Os exames, que atestam no século XIX (e também no início do XX) a finalização dos
estudos, são rituais pouco frequentes na experiência dos (poucos) sujeitos que chegam à
escola (JINZENJI, 2010; HAWAT, 2015; SILVA, 2014). Isso porque nem todos os que
frequentavam as aulas, chegavam a ser considerados, por docentes e inspetores, como
preparados para prestarem os exames. Desse modo, muitos alunos que vão à escola, que
aprendem ao menos parte dos conteúdos escolares, não chegam a prestar os exames e não
recebem nunca, portanto, o resultado de “aprovado” ou “reprovado”. Com a proposição, na
República, de que a educação fosse acessível a todos, ganha relevância a racionalização que,
progressivamente, vai impondo os mesmos processos, ritmos e tempos a todos os alunos. É
nesse quadro que se amplia consideravelmente a abrangência dos exames – visto que cada
vez mais se espera que todos os alunos matriculados em cada uma das séries escolares
prestem no encerramento do ano letivo os exames finais, que atestavam a promoção à série
seguinte. Aumenta, portanto, a ocorrência de “reprovação” nos exames, pelo simples fato de
se aumentarem os sujeitos submetidos a exame (GIL, 2015).
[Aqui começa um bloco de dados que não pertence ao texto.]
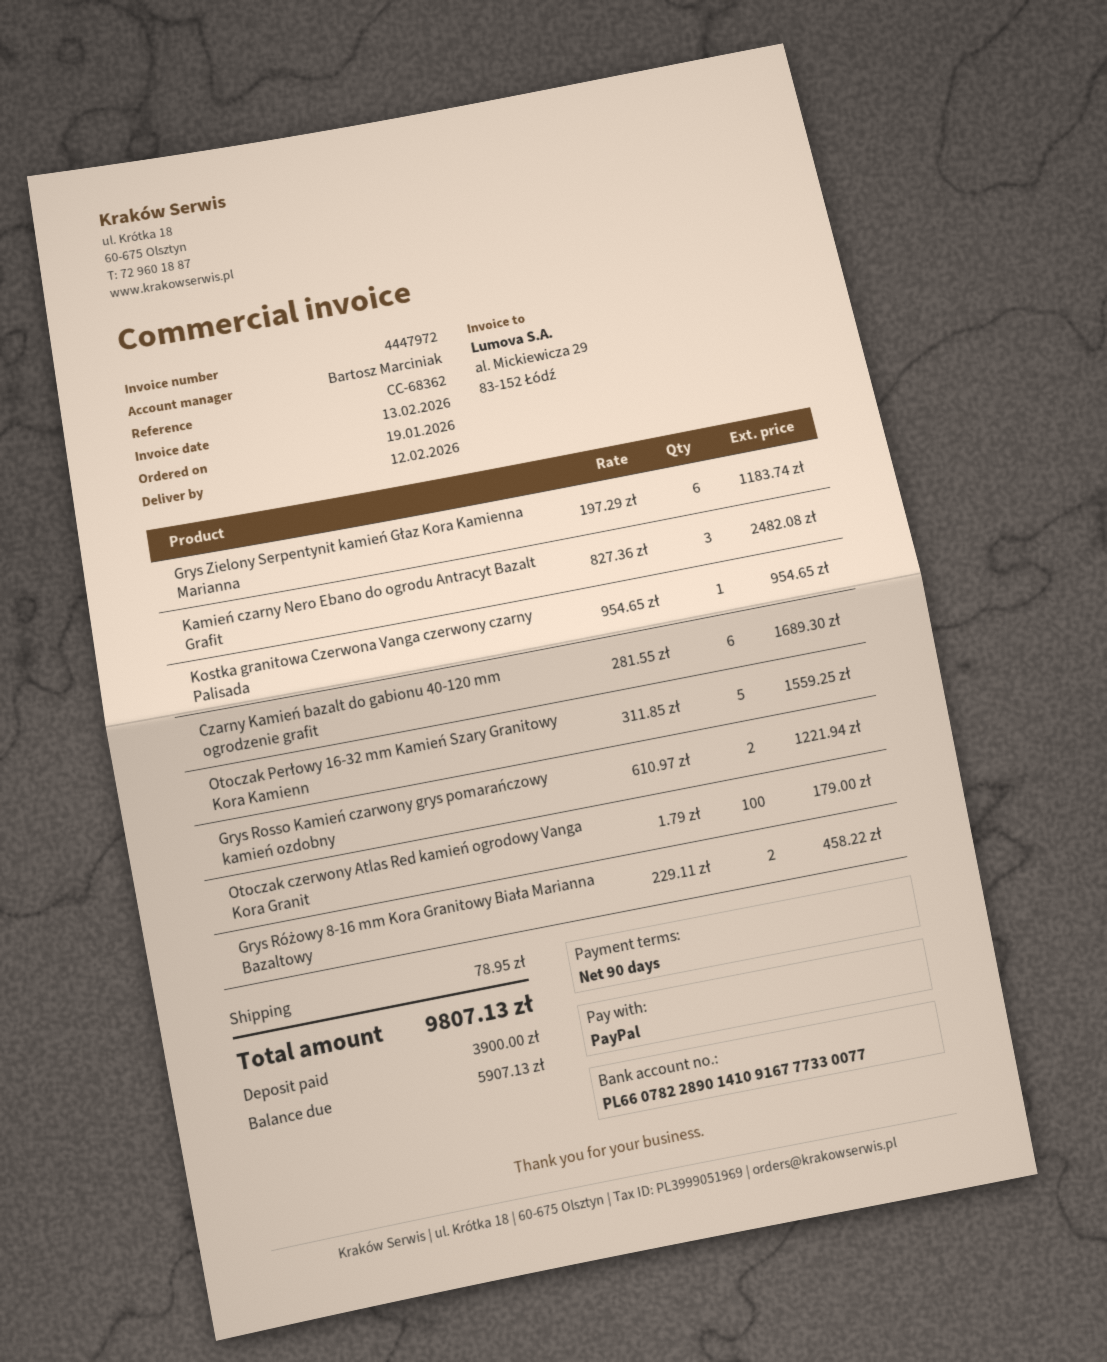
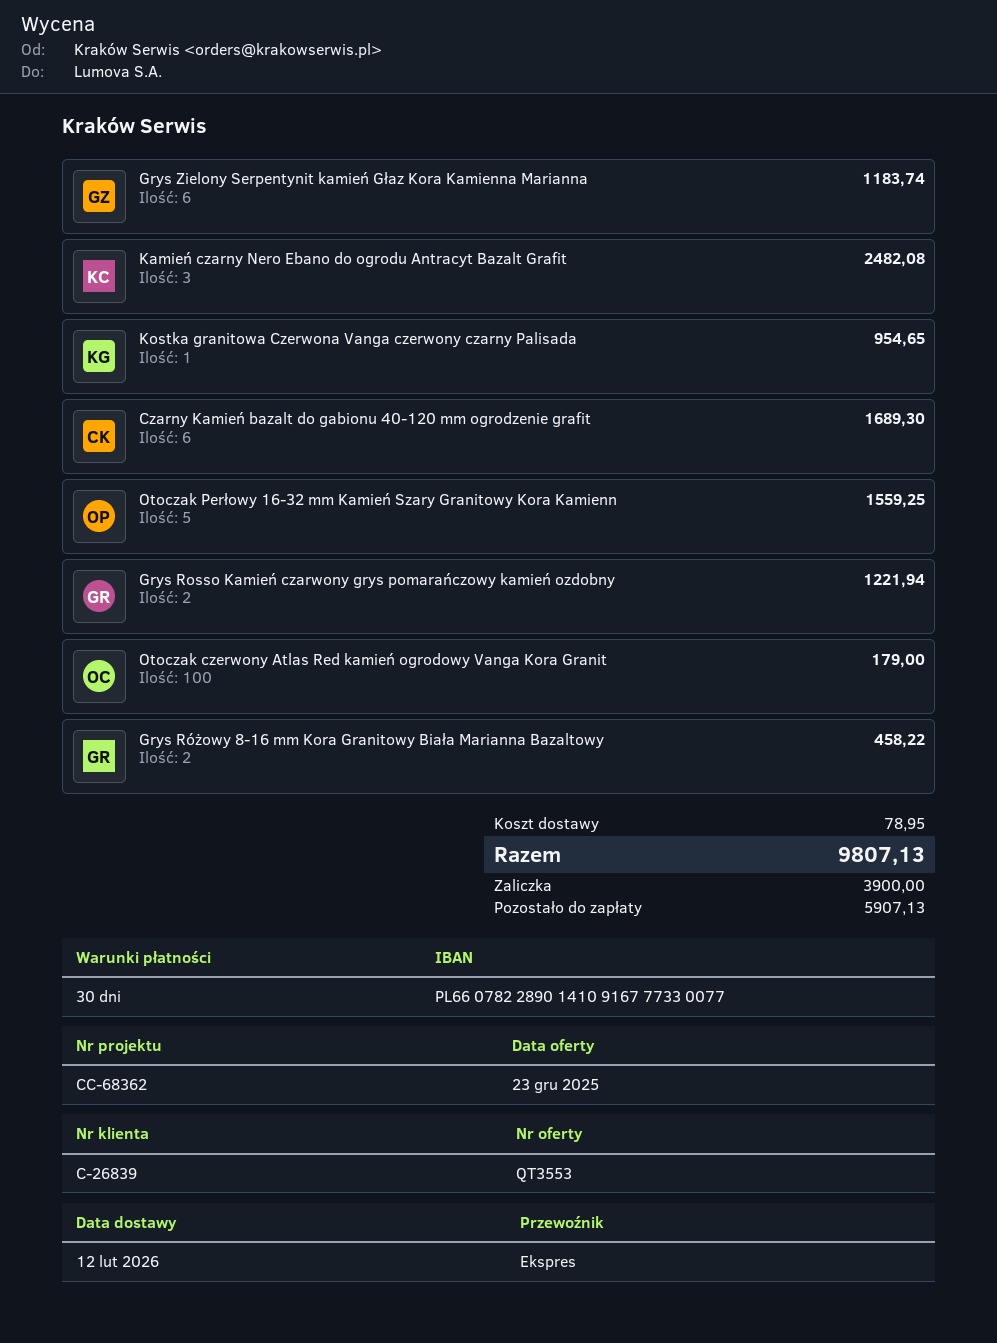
payment terms: 90 days -> 30 days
É, portanto, tendo presente essa experiência que os artigos publicados na RBEP, nos
anos 1940, 1950 e 1960, vão criticar a rigidez dos exames, sua inadequação à escola ou ao
alunado brasileiro. Um primeiro aspecto discutido em alguns artigos diz respeito à variação
dos critérios de promoção nas diferentes regiões do país. Como cada unidade da federação
estabelecia seus programas do ensino e conduzia, a partir deles, a realização dos exames,
cujos resultados eram compilados nacionalmente como índices de “aprovação” e
“reprovação”, na política centralizadora assumida pelo governo Vargas essa variação tende a
aparecer como inadequada. Em editorial de 1944, faz-se menção à necessidade “do
estabelecimento de critérios absolutamente uniformes para todo o país. Urge, porém, que em
cada unidade federada se ponham em prática os mesmos processos para verificação do
rendimento escolar” (Ao findar o ano, dez 1944, v.2, n.6, p.338).
No ano seguinte a revista publica uma matéria intitulada “São necessários os exames
escolares?” (v.4, n.10, abr. 1945, p.51-54). A essa pergunta Lourenço Filho responde que sim
e Armando Hildebrad afirma que não. A divergência é contudo apenas aparente, porque os
autores mobilizam em sua argumentação significados diferentes para a palavra exame.
Hildebrad considera que os exames escolares não são necessários pensando nas provas, orais
7 Nesse aspecto, vale ressaltar a necessidade de mais estudos que permitam compreender quais os critérios e as condições objetivas que, até os anos 1930, respondem pelas trajetórias escolares mais longas.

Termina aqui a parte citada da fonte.